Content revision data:

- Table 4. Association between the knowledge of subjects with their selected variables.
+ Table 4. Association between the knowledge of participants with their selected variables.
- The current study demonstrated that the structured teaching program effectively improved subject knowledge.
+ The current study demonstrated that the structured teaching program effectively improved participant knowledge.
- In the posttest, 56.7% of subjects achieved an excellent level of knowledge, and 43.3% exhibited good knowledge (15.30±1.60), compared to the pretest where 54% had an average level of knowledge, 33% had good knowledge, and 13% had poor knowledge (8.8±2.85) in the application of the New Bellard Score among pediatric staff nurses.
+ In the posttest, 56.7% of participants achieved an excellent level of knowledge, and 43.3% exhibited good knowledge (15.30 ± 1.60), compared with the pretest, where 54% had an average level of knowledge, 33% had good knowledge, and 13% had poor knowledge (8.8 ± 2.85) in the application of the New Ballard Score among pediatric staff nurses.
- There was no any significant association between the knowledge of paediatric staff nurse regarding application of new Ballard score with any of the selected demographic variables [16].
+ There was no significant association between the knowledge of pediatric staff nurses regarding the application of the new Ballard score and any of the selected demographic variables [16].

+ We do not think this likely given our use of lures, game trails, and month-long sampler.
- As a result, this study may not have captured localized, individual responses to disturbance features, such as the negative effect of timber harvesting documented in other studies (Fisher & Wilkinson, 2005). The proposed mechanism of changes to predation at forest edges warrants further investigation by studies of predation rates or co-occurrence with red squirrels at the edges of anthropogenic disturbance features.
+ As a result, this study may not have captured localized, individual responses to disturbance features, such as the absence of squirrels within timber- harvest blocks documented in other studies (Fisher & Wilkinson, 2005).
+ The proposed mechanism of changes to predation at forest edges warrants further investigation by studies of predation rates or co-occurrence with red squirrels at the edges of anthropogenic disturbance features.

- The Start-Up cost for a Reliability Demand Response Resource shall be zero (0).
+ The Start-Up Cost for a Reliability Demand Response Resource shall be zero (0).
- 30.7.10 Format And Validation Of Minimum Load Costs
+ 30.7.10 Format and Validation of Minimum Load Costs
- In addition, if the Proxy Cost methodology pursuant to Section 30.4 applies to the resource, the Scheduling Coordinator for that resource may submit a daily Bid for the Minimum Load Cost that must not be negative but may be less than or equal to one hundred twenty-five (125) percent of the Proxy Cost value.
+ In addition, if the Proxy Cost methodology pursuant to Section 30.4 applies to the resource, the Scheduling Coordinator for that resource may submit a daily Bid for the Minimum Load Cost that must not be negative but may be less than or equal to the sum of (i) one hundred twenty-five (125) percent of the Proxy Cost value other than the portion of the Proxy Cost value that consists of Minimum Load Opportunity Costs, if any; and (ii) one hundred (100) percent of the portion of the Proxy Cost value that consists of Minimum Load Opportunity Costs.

**HOW TO COMPLETE THIS TASK**
The data above should be copied out with complete accuracy.

**RESPONSE TO THE TASK**
- Table 4. Association between the knowledge of subjects with their selected variables.
+ Table 4. Association between the knowledge of participants with their selected variables.
- The current study demonstrated that the structured teaching program effectively improved subject knowledge.
+ The current study demonstrated that the structured teaching program effectively improved participant knowledge.
- In the posttest, 56.7% of subjects achieved an excellent level of knowledge, and 43.3% exhibited good knowledge (15.30±1.60), compared to the pretest where 54% had an average level of knowledge, 33% had good knowledge, and 13% had poor knowledge (8.8±2.85) in the application of the New Bellard Score among pediatric staff nurses.
+ In the posttest, 56.7% of participants achieved an excellent level of knowledge, and 43.3% exhibited good knowledge (15.30 ± 1.60), compared with the pretest, where 54% had an average level of knowledge, 33% had good knowledge, and 13% had poor knowledge (8.8 ± 2.85) in the application of the New Ballard Score among pediatric staff nurses.
- There was no any significant association between the knowledge of paediatric staff nurse regarding application of new Ballard score with any of the selected demographic variables [16].
+ There was no significant association between the knowledge of pediatric staff nurses regarding the application of the new Ballard score and any of the selected demographic variables [16].

+ We do not think this likely given our use of lures, game trails, and month-long sampler.
- As a result, this study may not have captured localized, individual responses to disturbance features, such as the negative effect of timber harvesting documented in other studies (Fisher & Wilkinson, 2005). The proposed mechanism of changes to predation at forest edges warrants further investigation by studies of predation rates or co-occurrence with red squirrels at the edges of anthropogenic disturbance features.
+ As a result, this study may not have captured localized, individual responses to disturbance features, such as the absence of squirrels within timber- harvest blocks documented in other studies (Fisher & Wilkinson, 2005).
+ The proposed mechanism of changes to predation at forest edges warrants further investigation by studies of predation rates or co-occurrence with red squirrels at the edges of anthropogenic disturbance features.

- The Start-Up cost for a Reliability Demand Response Resource shall be zero (0).
+ The Start-Up Cost for a Reliability Demand Response Resource shall be zero (0).
- 30.7.10 Format And Validation Of Minimum Load Costs
+ 30.7.10 Format and Validation of Minimum Load Costs
- In addition, if the Proxy Cost methodology pursuant to Section 30.4 applies to the resource, the Scheduling Coordinator for that resource may submit a daily Bid for the Minimum Load Cost that must not be negative but may be less than or equal to one hundred twenty-five (125) percent of the Proxy Cost value.
+ In addition, if the Proxy Cost methodology pursuant to Section 30.4 applies to the resource, the Scheduling Coordinator for that resource may submit a daily Bid for the Minimum Load Cost that must not be negative but may be less than or equal to the sum of (i) one hundred twenty-five (125) percent of the Proxy Cost value other than the portion of the Proxy Cost value that consists of Minimum Load Opportunity Costs, if any; and (ii) one hundred (100) percent of the portion of the Proxy Cost value that consists of Minimum Load Opportunity Costs.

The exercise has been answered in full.